**TASK DESCRIPTION**
Report every line below that has the string "color" in it.
━━━━━━━━━━━━━━━━━━━━
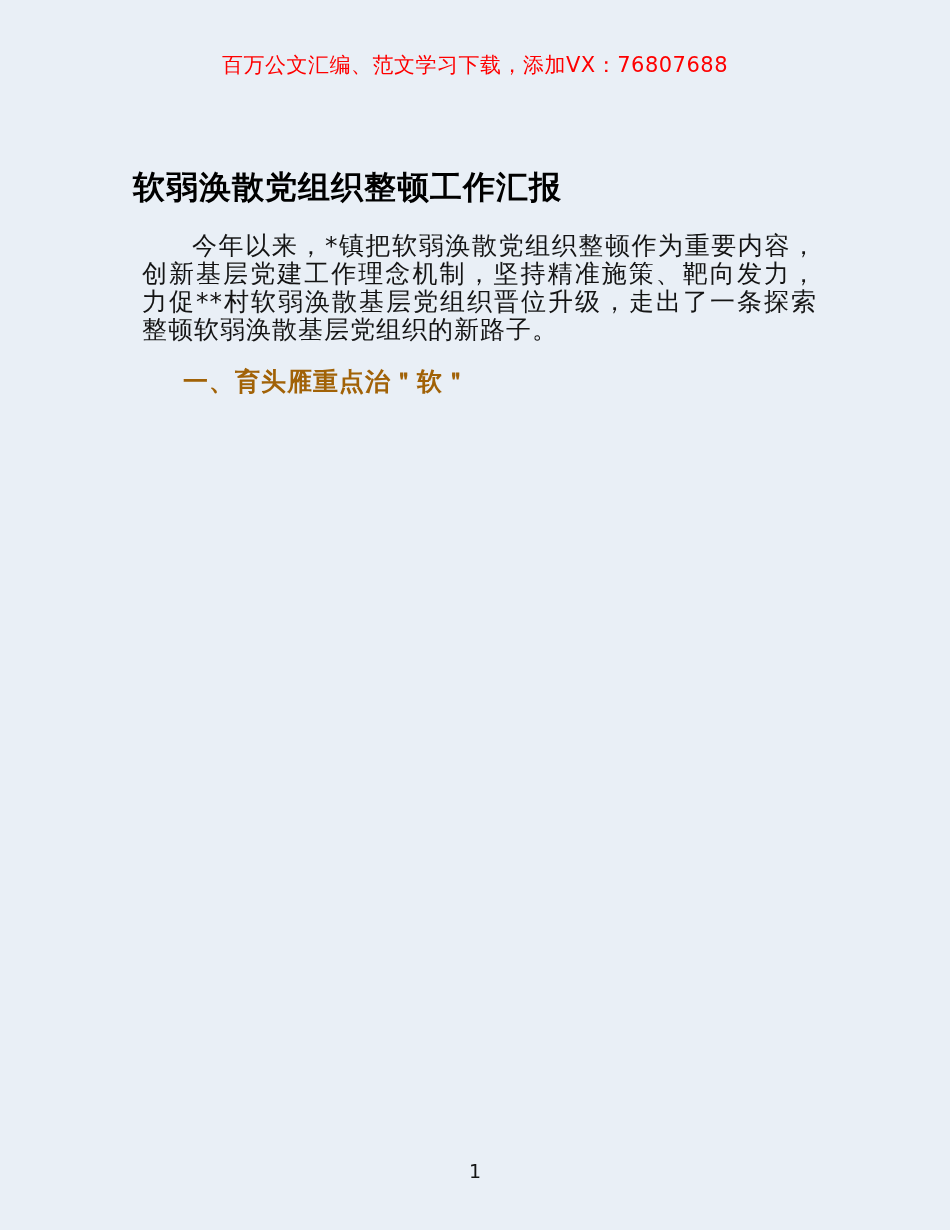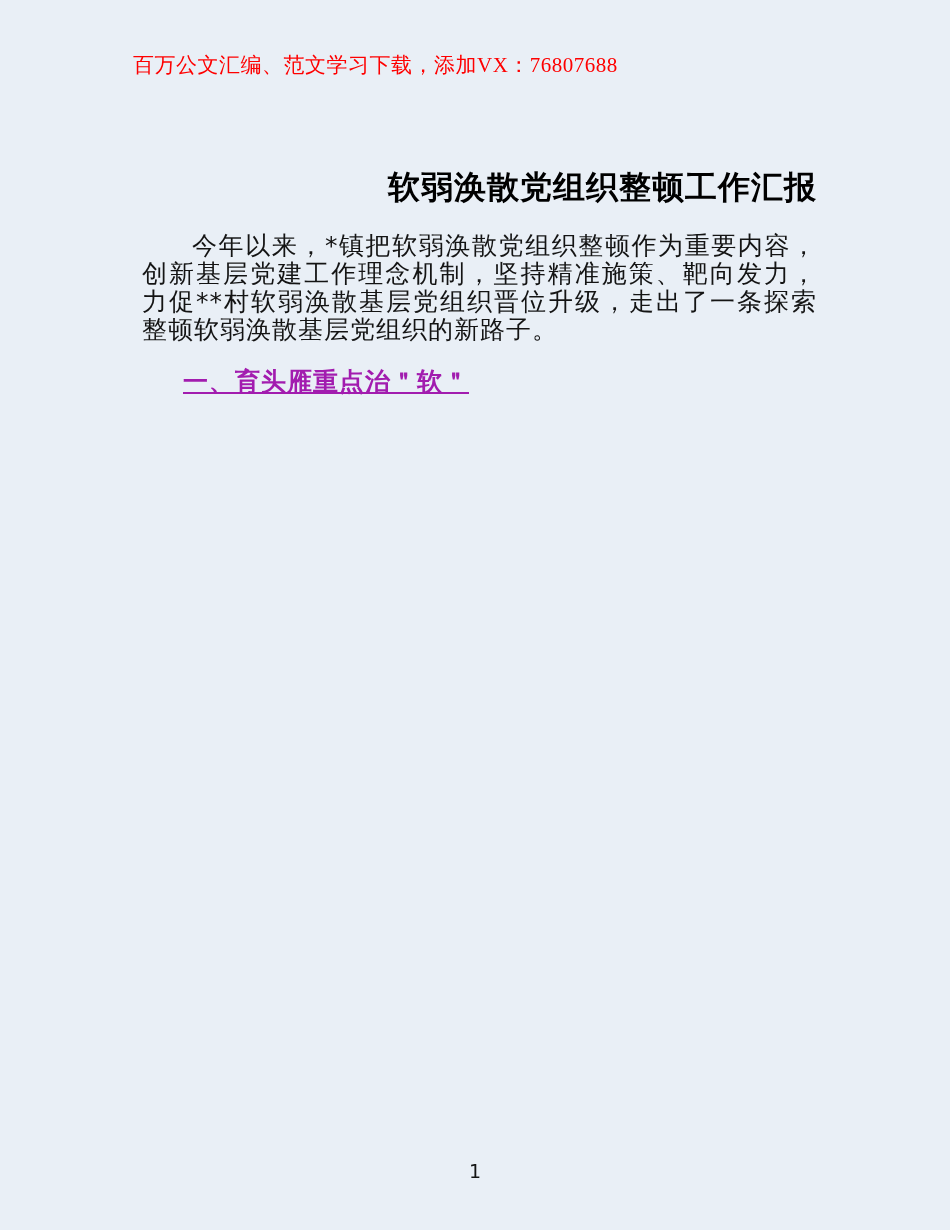--- a/index.html
+++ b/index.html
@@ -18,50 +18,48 @@
     position: relative;
     width: 950px;
     height: 1230px;
     box-sizing: border-box;
     padding: 42px 133px 0 133px;
   }
   .header-notice {
     color: #fe0000;
     font-size: 21px;
     line-height: 26px;
-    text-align: left;
+    text-align: center;
     letter-spacing: 0.5px;
     margin: 10px 0 0 0;
-    font-family: Liberation Serif, serif;
   }
   .doc-title {
     font-size: 32px;
     font-weight: bold;
-    text-align: right;
+    text-align: left;
     letter-spacing: 1px;
     margin: 88px 0 22px 0;
     color: #000;
   }
   .body-para {
     font-size: 25px;
     line-height: 28px;
     letter-spacing: 1px;
     text-indent: 2em;
     text-align: justify;
     margin: 0 0 12px 9px;
   }
   .section-heading {
     font-size: 25px;
     line-height: 43px;
     letter-spacing: 1px;
     font-weight: bold;
     text-indent: 2em;
     margin: 16px 0 14px 0;
-    color: #a21caf;
-    text-decoration: underline;
+    color: #a16207;
   }
   .page-number {
     position: absolute;
     left: 0;
     right: 0;
     bottom: 48px;
     text-align: center;
     font-size: 19px;
     color: #141414;
   }

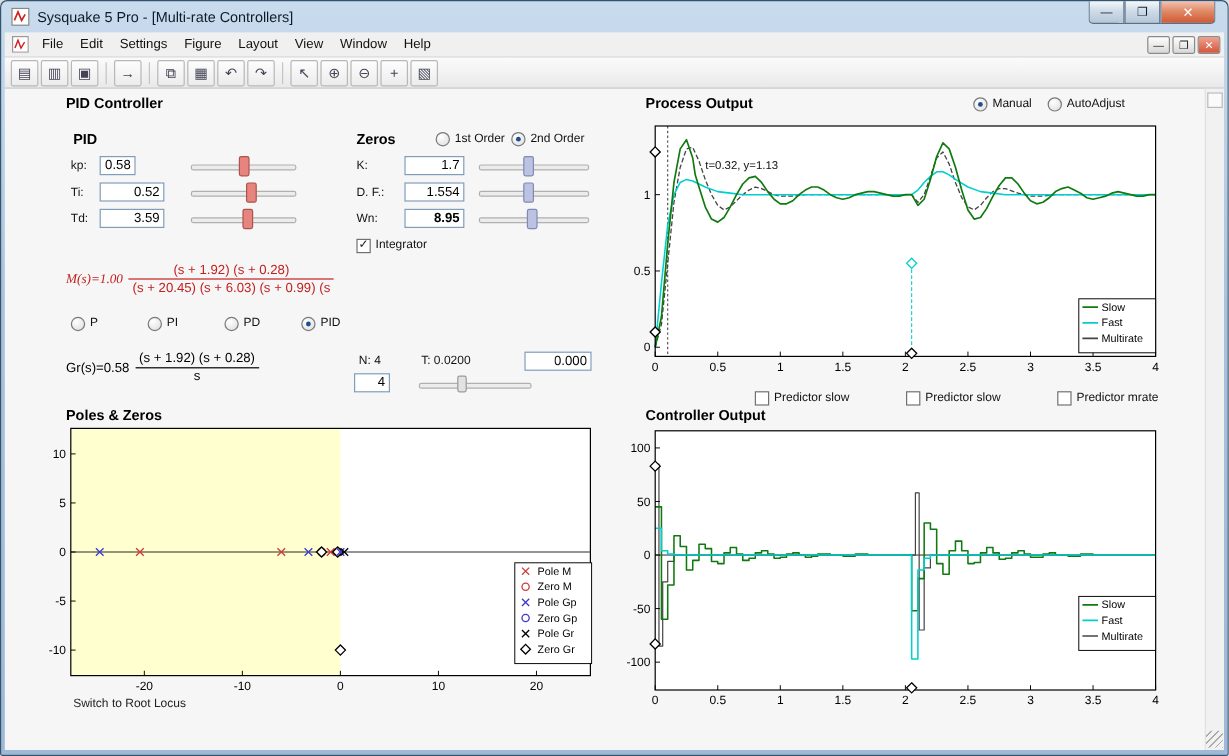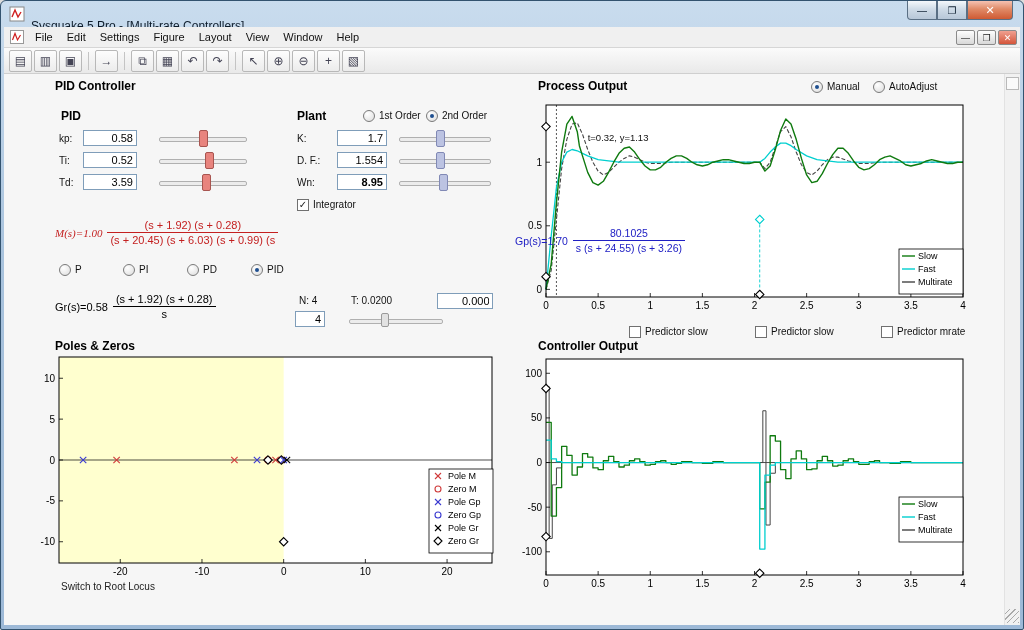--- a/index.html
+++ b/index.html
@@ -1,21 +1,21 @@
 <!DOCTYPE html>
 <html><head>
 <meta charset="utf-8">
 <style>
   body{margin:0;background:#dcdcdc;}
   #app{position:relative;width:1024px;height:630px;font-family:"Liberation Sans",sans-serif;
        background:linear-gradient(180deg,#c9dcee,#a9c3dd 40%,#9db9d7);
        border:1px solid #33536f;border-radius:6px 6px 2px 2px;overflow:hidden;box-sizing:border-box;}
   .titlebar{position:absolute;left:0;top:0;right:0;height:26px;}
   .app-icon{position:absolute;left:8px;top:5px;}
-  .title{position:absolute;left:30px;top:6px;font-size:12px;color:#0d1c2b;white-space:nowrap;margin-top:12px;}
+  .title{position:absolute;left:30px;top:6px;font-size:12px;color:#0d1c2b;white-space:nowrap;}
   .caption-btns{position:absolute;right:10px;top:0;display:flex;}
   .cap-btn{width:30px;height:19px;border:1px solid #5a6f84;border-top:none;
            background:linear-gradient(#f4f8fb,#cfdbe7 45%,#b7c7d8);
            display:flex;align-items:center;justify-content:center;font-size:10px;color:#123;box-sizing:border-box;}
   .cap-btn:first-child{border-radius:0 0 0 4px;}
   .cap-btn.close{width:46px;background:linear-gradient(#f5c2b2,#e08a67 45%,#cf5a33);color:#fff;border-radius:0 0 4px 0;font-size:11px;}
   .menubar{position:absolute;left:3px;top:26px;right:3px;height:21px;background:#f0f0f0;border-bottom:1px solid #d6d6d6;
            display:flex;align-items:center;padding-left:4px;box-sizing:border-box;}
   .menu-icon{margin:0 4px 0 2px;}
   .menu-item{font-size:11px;padding:3px 7px;color:#111;}
@@ -159,41 +159,41 @@
         <span>▧</span>
       </div>
   </div>
 
   <div class="content"></div>
 
   <div class="sec-title" style="left:54px;top:78px">PID Controller</div>
   <div class="sec-title" style="left:60px;top:108px">PID</div>
 
   <span class="lbl" style="left:58px;top:132px">kp:</span>
-  <input class="field" style="left: 82px; top: 129px; width: 54px;" value="0.58">
+  <input class="field" style="left: 82px; top: 129px; width: 30px;" value="0.58">
   <div class="slider red" style="left:158px;top:129px;width:88px">
     <div class="track"></div>
     <div class="thumb" style="left: calc(50% - 4px);"></div>
   </div>
 
   <span class="lbl" style="left:58px;top:154px">Ti:</span>
   <input class="field" style="left: 82px; top: 151px; width: 54px;" value="0.52">
   <div class="slider red" style="left:158px;top:151px;width:88px">
     <div class="track"></div>
     <div class="thumb" style="left: calc(57% - 4px);"></div>
   </div>
 
   <span class="lbl" style="left:58px;top:176px">Td:</span>
   <input class="field" style="left: 82px; top: 173px; width: 54px;" value="3.59">
   <div class="slider red" style="left:158px;top:173px;width:88px">
     <div class="track"></div>
     <div class="thumb" style="left: calc(53% - 4px);"></div>
   </div>
 
-  <div class="sec-title" style="left:296px;top:108px">Plant</div>
+  <div class="sec-title" style="left:296px;top:108px">Zeros</div>
   <span class="radio" style="left:362px;top:109px"></span>
   <span class="lbl" style="left:378px;top:109px">1st Order</span>
   <span class="radio on" style="left:425px;top:109px"></span>
   <span class="lbl" style="left:441px;top:109px">2nd Order</span>
 
   <span class="lbl" style="left:296px;top:132px">K:</span>
   <input class="field" style="left: 336px; top: 129px; width: 50px;" value="1.7">
   <div class="slider blue" style="left:398px;top:129px;width:92px">
     <div class="track"></div>
     <div class="thumb" style="left: calc(45% - 4px);"></div>
@@ -296,27 +296,20 @@
       <text x="86.7" y="47.60264900662253" class="anno">t=0.32, y=1.13</text>
       <rect x="398" y="156" width="64" height="45" fill="#fff" stroke="#000" stroke-width="0.8"></rect>
       <line x1="401" y1="163" x2="414" y2="163" stroke="#0f7a0f" stroke-width="1.4" stroke-dasharray="none"></line>
       <text x="417" y="166" class="leg">Slow</text>
       <line x1="401" y1="176" x2="414" y2="176" stroke="#00cfcf" stroke-width="1.4" stroke-dasharray="none"></line>
       <text x="417" y="179" class="leg">Fast</text>
       <line x1="401" y1="189" x2="414" y2="189" stroke="#444444" stroke-width="1.4" stroke-dasharray="none"></line>
       <text x="417" y="192" class="leg">Multirate</text>
     </svg>
 
-  <div class="formula f-blue" style="left:514px;top:226px;font-size:10.5px">
-    <span class="lead">Gp(s)=1.70</span>
-    <span class="frac">
-      <span class="num">80.1025</span>
-      <span class="den">s (s + 24.55) (s + 3.26)</span>
-    </span>
-  </div>
 
   <span class="checkbox" style="left:628px;top:325px"></span>
   <span class="lbl" style="left:644px;top:325px">Predictor slow</span>
   <span class="checkbox" style="left:754px;top:325px"></span>
   <span class="lbl" style="left:770px;top:325px">Predictor slow</span>
   <span class="checkbox" style="left:880px;top:325px"></span>
   <span class="lbl" style="left:896px;top:325px">Predictor mrate</span>
 
   <div class="sec-title" style="left:54px;top:338px">Poles &amp; Zeros</div>
   <svg class="chart" style="left:38px;top:352px" width="470" height="245">

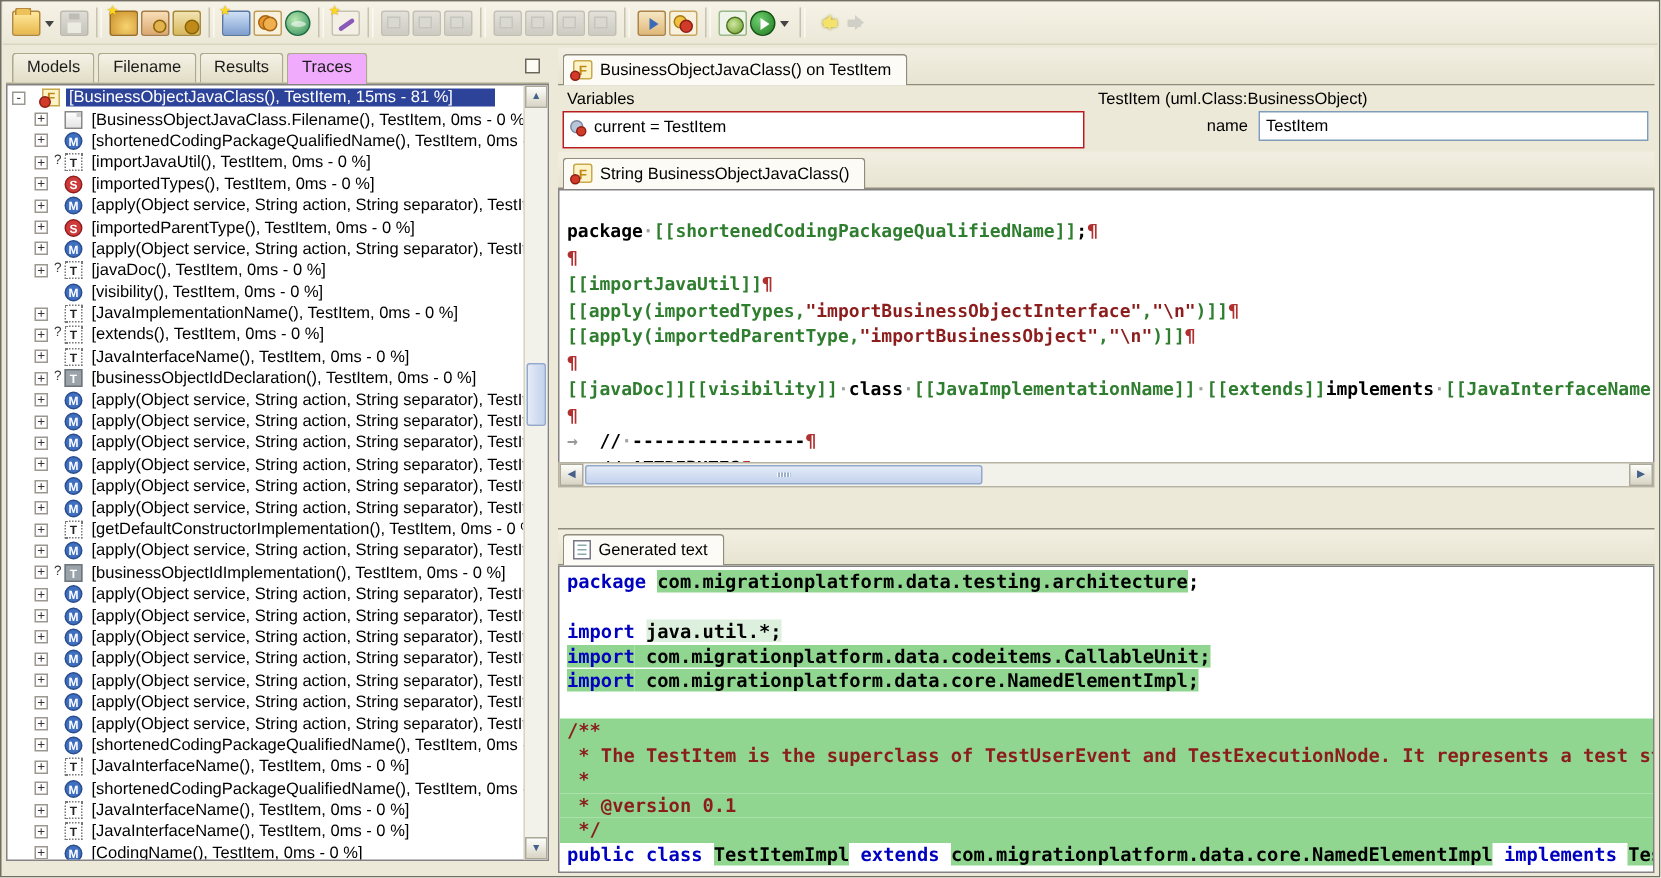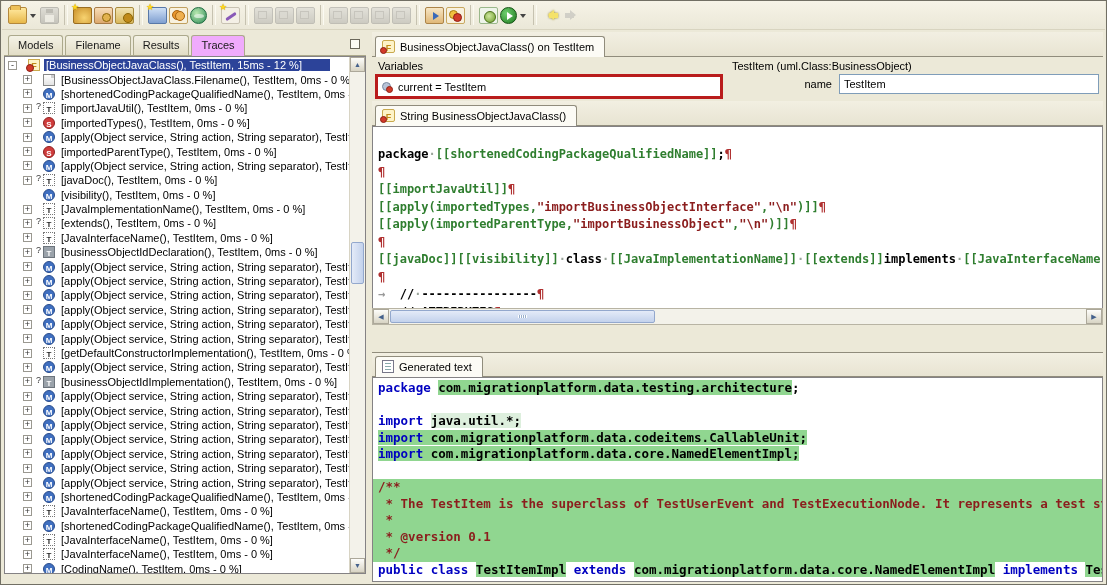--- a/index.html
+++ b/index.html
@@ -96,21 +96,21 @@
   .rtab { display:flex; align-items:center; gap:5px; padding:3px 10px 4px 6px; font-size:11px; background:#fcfbf5; border:1px solid #908c7c; border-bottom:none; border-radius:3px 3px 0 0; margin-bottom:-1px; }
   .fic { width:13px; height:13px; background:#fdf3c8; border:1px solid #c9a94e; border-radius:2px; position:relative; text-align:center; line-height:12px; flex:none; }
   .fic::after { content:"F"; color:#c08a1a; font-weight:bold; font-size:9px; }
   .fic::before { content:""; position:absolute; left:-3px; bottom:-2px; width:5px; height:5px; border-radius:50%; background:#d23a2a; border:1px solid #8e1f14; }
   .copyic { width:12px; height:13px; background:#fff; border:1px solid #778; position:relative; flex:none; }
   .copyic::before { content:""; position:absolute; left:2px; top:2px; right:2px; height:1px; background:#8aa; box-shadow:0 3px 0 #8aa, 0 6px 0 #8aa; }
 
   .varsec { height:44px; flex:none; position:relative; background:#ece9d8; font-size:11px; }
   .vlabel { position:absolute; left:6px; top:3px; }
   .vheader { position:absolute; left:360px; top:3px; }
-  .vbox { position:absolute; left:3px; top:17px; width:348px; height:25px; background:#fff; border:3px solid #b91c1c; overflow:hidden; }
+  .vbox { position:absolute; left:3px; top:17px; width:348px; height:25px; background:#fff; border:1px solid #b91c1c; overflow:hidden; }
   .vrow { display:flex; align-items:center; gap:5px; padding:4px 4px; }
   .varic { width:11px; height:11px; position:relative; flex:none; }
   .varic::before { content:""; position:absolute; left:0; top:0; width:7px; height:7px; border-radius:50%; background:#b8c4d8; border:1px solid #7a8aa0; }
   .varic::after { content:""; position:absolute; left:4px; top:4px; width:5px; height:5px; border-radius:50%; background:#d23a2a; border:1px solid #8e1f14; }
   .nlabel { position:absolute; left:408px; width:52px; top:21px; text-align:right; }
   .ninput { position:absolute; left:467px; right:4px; top:17px; height:20px; border:1px solid #7f9db9; background:#fff; font:11px "Liberation Sans",sans-serif; padding:2px 4px; }
 
   .tmpl { height:182px; flex:none; background:#fff; border:1px solid #848284; border-bottom:none; overflow:hidden; padding-top:20px; }
   .tmpl .cline { height:17.5px; line-height:17.5px; font:600 12px "DejaVu Sans Mono", monospace; white-space:pre; padding-left:5px; }
   .gen { flex:1; background:#fff; border:1px solid #848284; overflow:hidden; padding-top:2px; }
@@ -228,21 +228,21 @@
         </div>
       </div>
     <div class="sqbox"></div>
     <div class="tree">
       <div class="rows">
 
           <div class="trow sel d0">
             <span class="exp minus"></span>
             <span class="q"></span>
             <span class="ticon f"></span>
-            <span class="tlabel">[BusinessObjectJavaClass(), TestItem, 15ms - 12 %]</span>
+            <span class="tlabel">[BusinessObjectJavaClass(), TestItem, 15ms - 81 %]</span>
           </div>
 
           <div class="trow">
             <span class="exp plus"></span>
             <span class="q"></span>
             <span class="ticon page"></span>
             <span class="tlabel">[BusinessObjectJavaClass.Filename(), TestItem, 0ms - 0 %]</span>
           </div>
 
           <div class="trow">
━━━━━━━━━━━━━━━━━━━━
**SOLVED PROBLEM**
     color: #fe0000;
     color: #000;
-    color: #a21caf;
+    color: #a16207;
     color: #141414;
-  .title{position:absolute;left:30px;top:6px;font-size:12px;color:#0d1c2b;white-space:nowrap;margin-top:12px;}
+  .title{position:absolute;left:30px;top:6px;font-size:12px;color:#0d1c2b;white-space:nowrap;}
            display:flex;align-items:center;justify-content:center;font-size:10px;color:#123;box-sizing:border-box;}
   .cap-btn.close{width:46px;background:linear-gradient(#f5c2b2,#e08a67 45%,#cf5a33);color:#fff;border-radius:0 0 4px 0;font-size:11px;}
   .menu-item{font-size:11px;padding:3px 7px;color:#111;}
   .fic::after { content:"F"; color:#c08a1a; font-weight:bold; font-size:9px; }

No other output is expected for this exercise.